While organic products have less pesticide residue, an organic label is an indication of the farming practices used, not a product’s health. Processed organic foods can still be high in ingredients linked to heart disease and diabetes such as saturated fat and sugar. Therefore, organic cookies and chips are not necessarily healthier than their nonorganic counterparts.

However, in recent years consumer’s trust in the USDA organic label has been challenged. An activist group filed a complaint against Aurora Organic Dairy in 2017 that challenged the company’s organic standards. However, the USDA found no violations of organic standards by Aurora Organic Dairy, finding that the company did comply with USDA regulations.

Incidents like these have uncovered major inspection issues in certifying USDA organic products. Fortunately, there are complementary labels to look out for that help increase a product’s credibility. Examples include “Certified Naturally Grown” and “Animal Welfare Approved.”

Another important label in assessing a food’s quality is non-GMO. While genetically modified organisms are prohibited in certified organic foods, not all non-GMO products are organic. Foods free of GMOs can still be grown with chemical pesticides. Similar to organic products, a non-GMO label is not an indicator of a food’s nutritional value.

In general, GMOs involve significantly more controversy than other food labels. According to The New York Times, 90% of scientists believe GMOs are safe for human consumption – however, only about 33% of consumers agree with this sentiment.

In terms of misleading marketing, “all natural” likely takes first prize. “All natural” is not interchangeable with “organic” and “non-GMO.”

While both of the latter must meet specific USDA guidelines, all natural doesn’t have to meet any specific set of guidelines. In fact, the Food and Drug Administration currently has no formal definition of what it means to be an “all natural” product, making it essentially a meaningless term on packaged foods.

While the FDA doesn’t regulate the use of the term “natural,” a product that meets this qualification would be free of artificial ingredients or added colors.
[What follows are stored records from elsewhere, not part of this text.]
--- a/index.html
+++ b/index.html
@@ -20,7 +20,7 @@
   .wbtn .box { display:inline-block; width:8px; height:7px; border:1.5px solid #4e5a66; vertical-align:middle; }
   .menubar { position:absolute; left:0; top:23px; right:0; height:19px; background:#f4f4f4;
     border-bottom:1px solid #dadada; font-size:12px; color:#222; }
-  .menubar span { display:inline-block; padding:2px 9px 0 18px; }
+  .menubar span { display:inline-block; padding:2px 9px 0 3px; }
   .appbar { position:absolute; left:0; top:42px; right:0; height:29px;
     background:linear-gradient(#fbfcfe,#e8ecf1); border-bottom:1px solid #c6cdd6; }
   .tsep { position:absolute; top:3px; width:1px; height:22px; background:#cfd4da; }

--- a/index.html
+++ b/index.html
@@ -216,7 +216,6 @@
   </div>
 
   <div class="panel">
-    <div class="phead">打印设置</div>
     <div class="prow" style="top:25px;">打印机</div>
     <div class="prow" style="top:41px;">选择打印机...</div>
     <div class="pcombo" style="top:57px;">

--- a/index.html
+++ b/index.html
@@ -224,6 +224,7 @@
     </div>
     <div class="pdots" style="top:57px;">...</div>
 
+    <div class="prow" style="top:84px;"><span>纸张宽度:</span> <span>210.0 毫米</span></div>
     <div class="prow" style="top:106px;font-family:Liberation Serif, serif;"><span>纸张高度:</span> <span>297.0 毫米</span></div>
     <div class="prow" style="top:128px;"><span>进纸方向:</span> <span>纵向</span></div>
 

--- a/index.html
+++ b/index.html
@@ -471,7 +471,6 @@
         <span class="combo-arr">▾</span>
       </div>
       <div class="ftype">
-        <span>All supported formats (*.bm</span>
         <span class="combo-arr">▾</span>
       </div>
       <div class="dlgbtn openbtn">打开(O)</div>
It would also be minimally processed.

Today, if you see “natural” on a cereal box or package of fruit snacks, it does not mean that these products are free of harmful artificial preservatives, colors or flavors. Intuitively, it does not make sense for a candy bar to be all natural since it’s not a whole food like carrots and apples.

When cruising through the grocery store, you’ll also likely come across the label “gluten-free.” For a product to be gluten-free, it cannot contain wheat, spelt, rye or barley. When searching for an evening treat, a gluten-free option is not inherently healthier than the regular version.
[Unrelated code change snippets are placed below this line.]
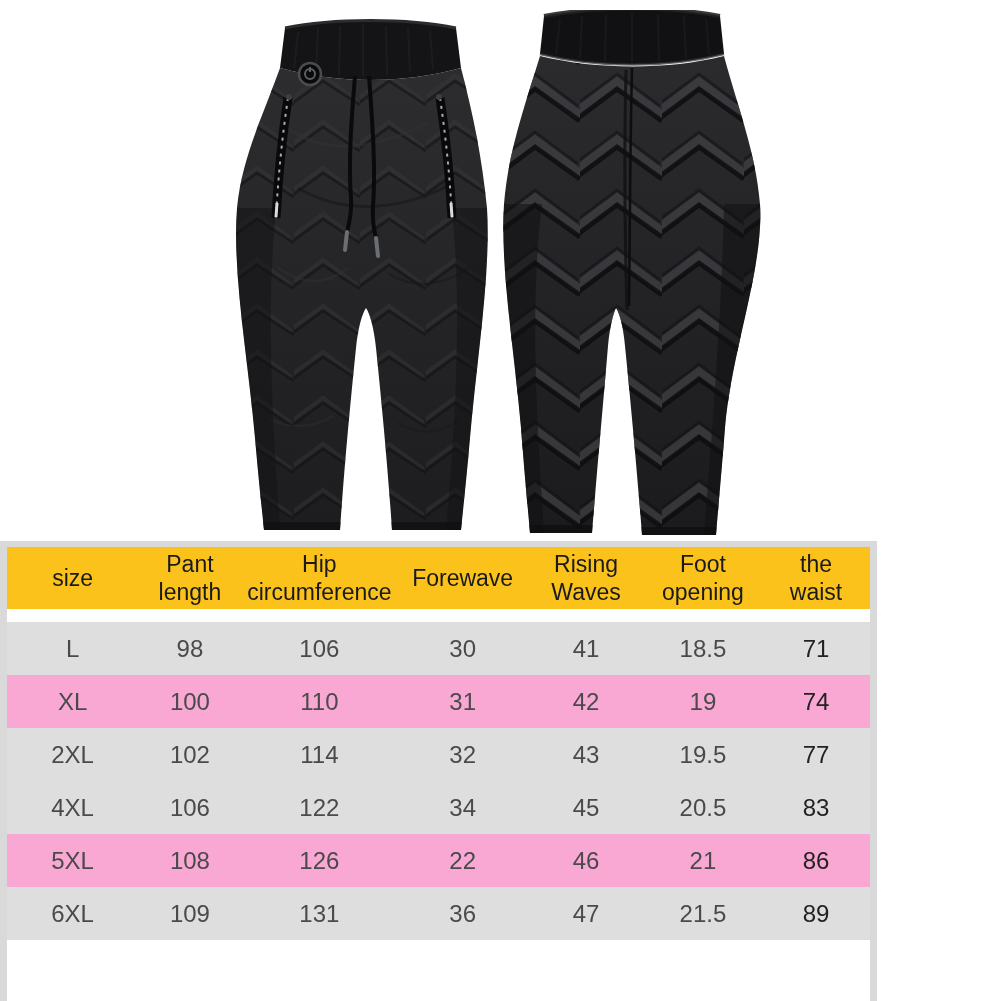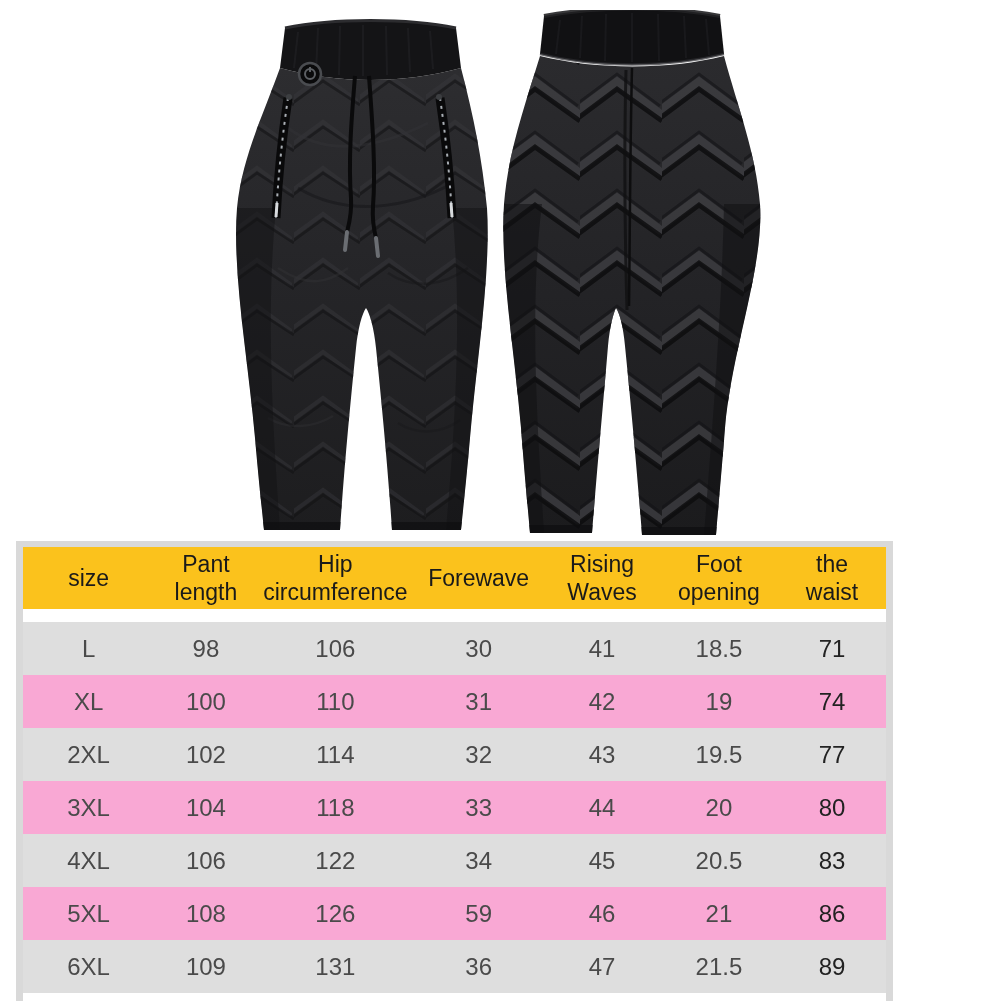--- a/index.html
+++ b/index.html
@@ -14,7 +14,7 @@
   .pants-back{left:498px;top:10px;width:270px;height:532px;}
   
   .size-table-wrap{
-    position:absolute;left:16px;top:541px;width:877px;height:460px;
+    position:absolute;left:0;top:541px;width:877px;height:460px;
     box-sizing:border-box;
     border-left:7px solid var(--border,#d9d9d9);
     border-right:7px solid var(--border,#d9d9d9);

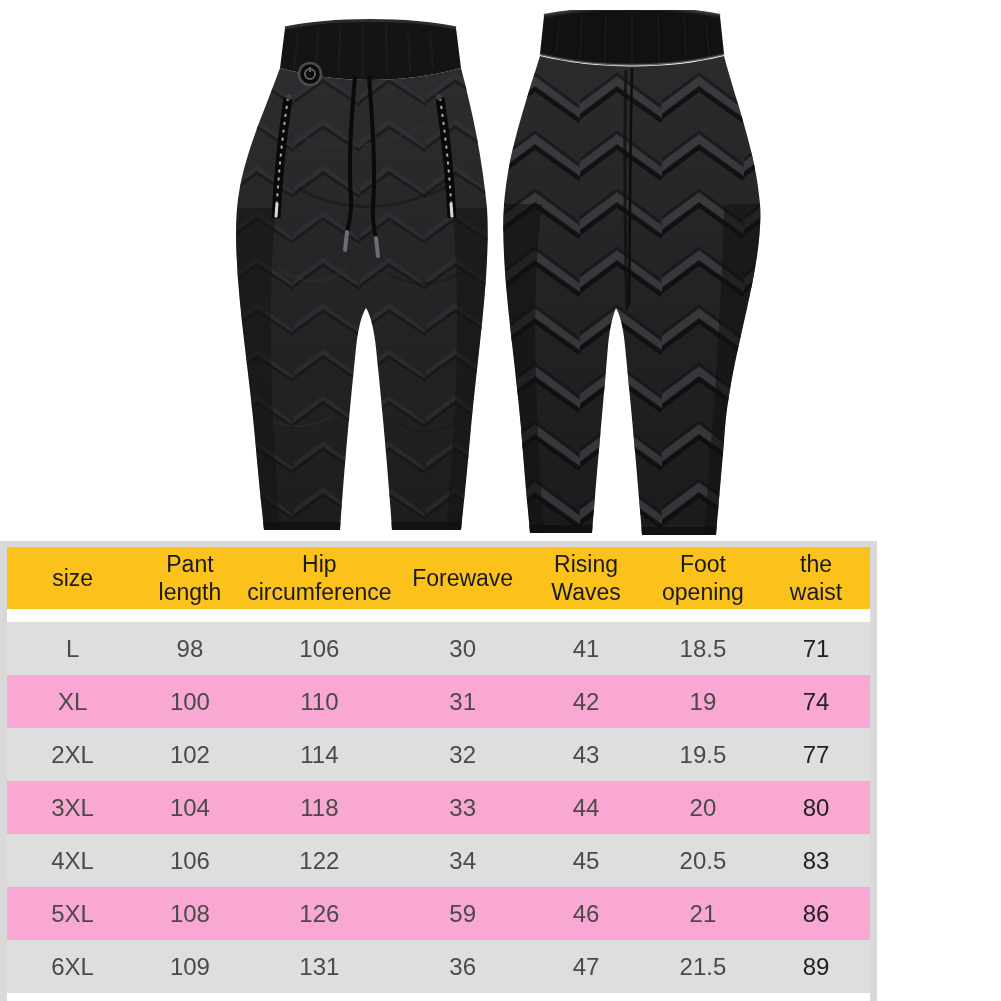--- a/index.html
+++ b/index.html
@@ -230,15 +230,6 @@
           <td>19.5</td>
           <td>77</td>
         </tr>
-        <tr>
-          <td>3XL</td>
-          <td>104</td>
-          <td>118</td>
-          <td>33</td>
-          <td>44</td>
-          <td>20</td>
-          <td>80</td>
-        </tr>
         <tr class="g">
           <td>4XL</td>
           <td>106</td>

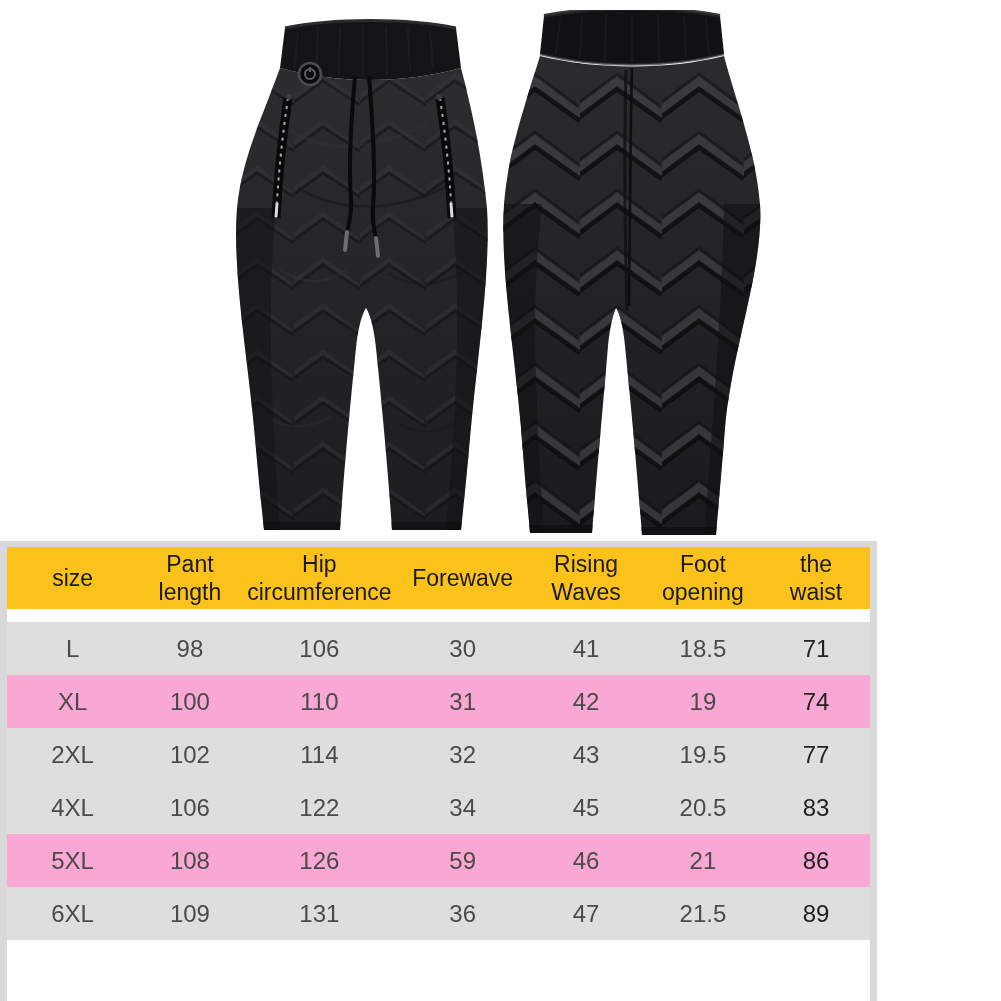--- a/index.html
+++ b/index.html
@@ -243,7 +243,7 @@
           <td>5XL</td>
           <td>108</td>
           <td>126</td>
-          <td>59</td>
+          <td>22</td>
           <td>46</td>
           <td>21</td>
           <td>86</td>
In fact, many gluten-free foods actually contain more unhealthy fats and sugar to compensate for the structural and textual deficits of gluten-free flours. A study conducted by the Pan American Health Organization surveying 66 gluten-free alternatives uncovered that 80% had higher sugar levels.

When looking for dairy and desserts, low-fat and low-calorie options are very popular marketing schemes. According to the FDA, low-calorie foods have to have one-third fewer calories than the brand’s original product, if the original has 50% or more calories from fat.
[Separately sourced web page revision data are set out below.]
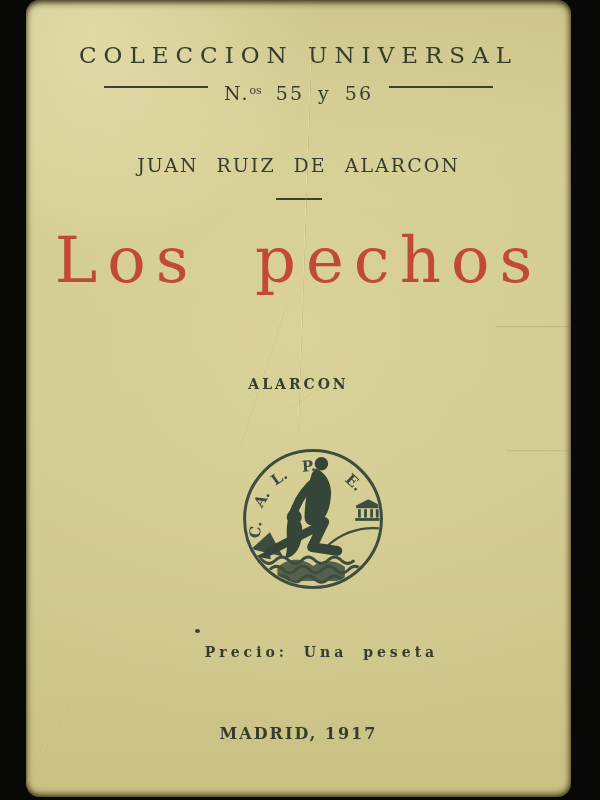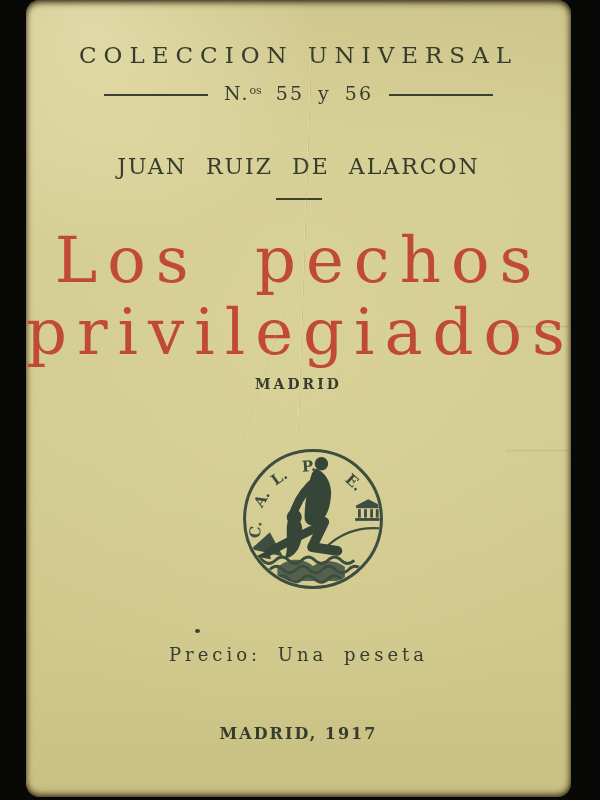--- a/index.html
+++ b/index.html
@@ -28,7 +28,7 @@
   .ink{color:#363d2e;}
 
   .collection{top:42px;font-size:23px;letter-spacing:7px;font-weight:500;}
-  .issue-row{top:82px;display:flex;align-items:center;justify-content:center;gap:16px;}
+  .issue-row{top:82px;display:flex;align-items:flex-start;justify-content:center;gap:16px;}
   .rule{height:2px;background:#3a4131;}
   .rule-issue{width:104px;margin-top:4px;}
   .issue-text{font-size:19px;letter-spacing:2px;word-spacing:6px;}

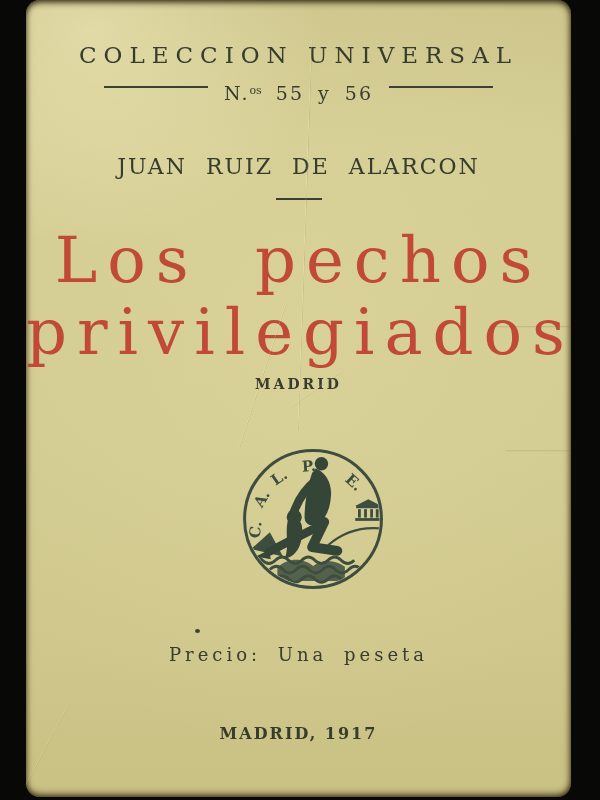--- a/index.html
+++ b/index.html
@@ -34,7 +34,7 @@
   .issue-text{font-size:19px;letter-spacing:2px;word-spacing:6px;}
   .issue-text sup{font-size:11px;vertical-align:6px;letter-spacing:0;}
 
-  .author{top:154px;font-size:22px;letter-spacing:2px;word-spacing:10px;}
+  .author{top:154px;font-size:19px;letter-spacing:2px;word-spacing:10px;}
   .author-rule{top:198px;left:50%;width:46px;margin-left:-23px;position:absolute;}
 
   .title{color:#c04a37;font-size:64px;font-weight:500;letter-spacing:10px;line-height:1;}

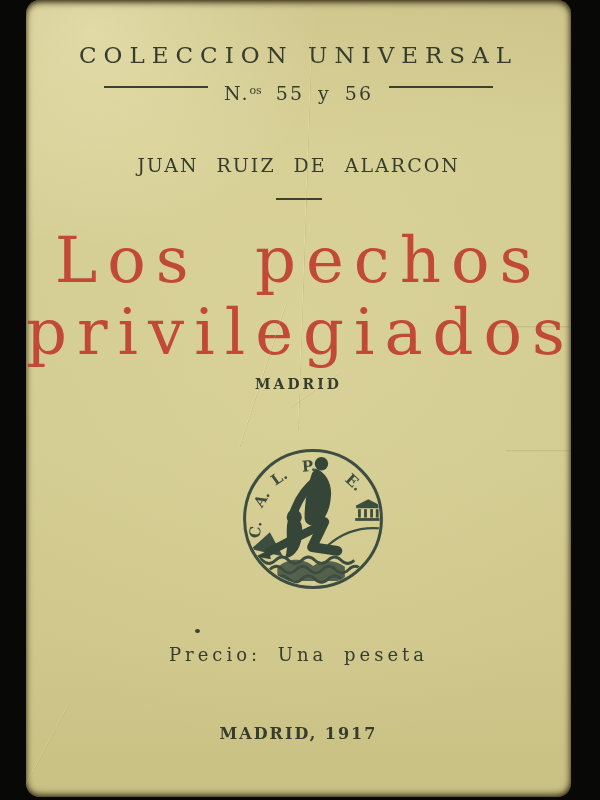--- a/index.html
+++ b/index.html
@@ -74,7 +74,6 @@
     <div class="rule author-rule"></div>
 
     <div class="block title title1">Los pechos</div>
-    <div class="block title title2">privilegiados</div>
 
     <div class="block genre ink">MADRID</div>
 

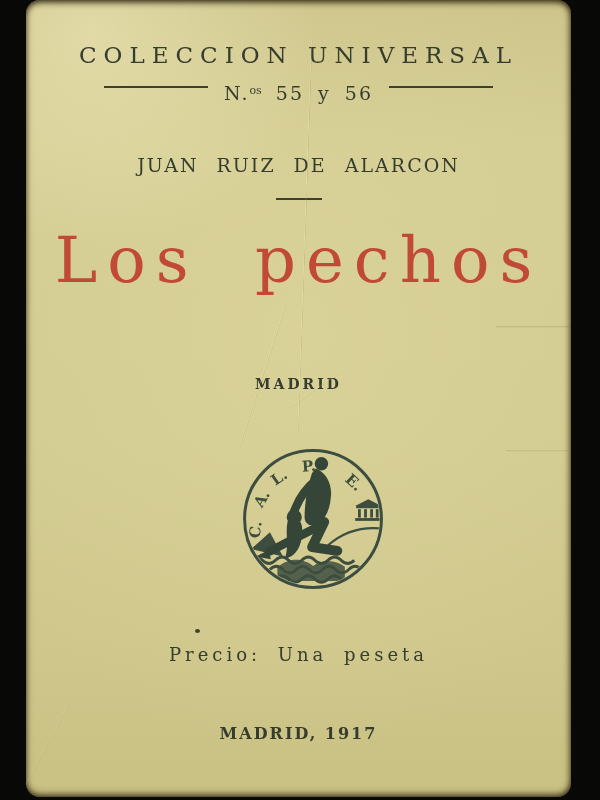--- a/index.html
+++ b/index.html
@@ -75,7 +75,7 @@
 
     <div class="block title title1">Los pechos</div>
 
-    <div class="block genre ink">MADRID</div>
+    <div class="block genre ink">ALARCON</div>
 
     <svg class="emblem" width="150" height="150" viewBox="0 0 160 160">
       <defs>

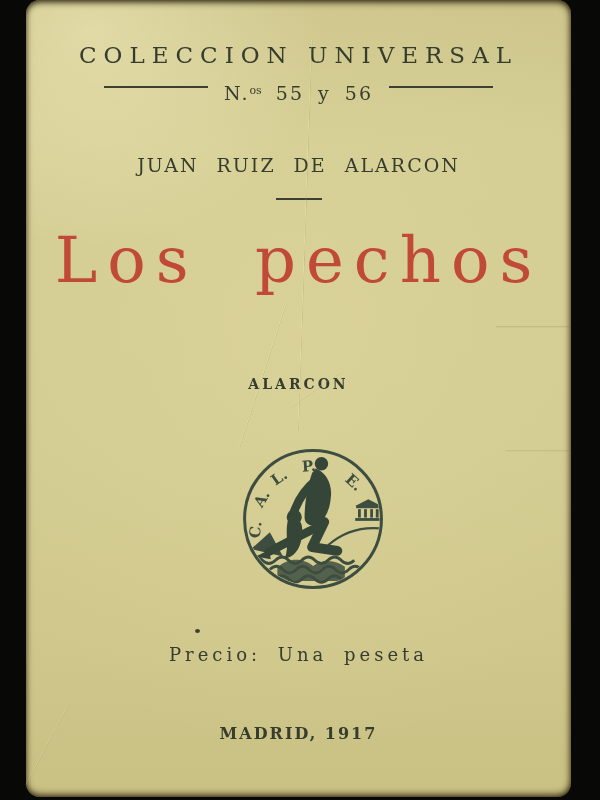--- a/index.html
+++ b/index.html
@@ -43,7 +43,7 @@
   .genre{top:376px;font-size:14px;font-weight:bold;letter-spacing:3px;}
 
   .emblem{position:absolute;top:444px;left:50%;margin-left:-61px;}
-  .price{top:644px;font-size:18px;font-weight:400;letter-spacing:4px;word-spacing:7px;}
+  .price{top:644px;font-size:14px;font-weight:700;letter-spacing:4px;word-spacing:7px;padding-left:23px;}
   .imprint{top:724px;font-size:16px;font-weight:bold;letter-spacing:2px;}
 
   .ink-dot{position:absolute;left:169px;top:629px;width:5px;height:4px;border-radius:50%;background:#3b422f;}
The same principle applies to low-fat products. While this sounds great, it typically decreases a product’s nutritional value. In the case of low-fat yogurt, for example, the decreased fat content is replaced with added sugars. The USDA recommends adults consume no more than 50 grams of sugar daily. Yet, some low-fat yogurts contain almost 30 grams of sugar – that’s more than half your daily serving.

When buying processed foods like bread or breakfast cereal, it’s important to actually read the nutrition facts rather than falling for empty promises on the front of the package.

Fat-free cookies may sound like the holy grail, but unfortunately, they’re too good to be true. Rather than trying to eliminate consumption of such ingredients, being more mindful about what health labels means will help you stay conscious of what you’re really putting into your body.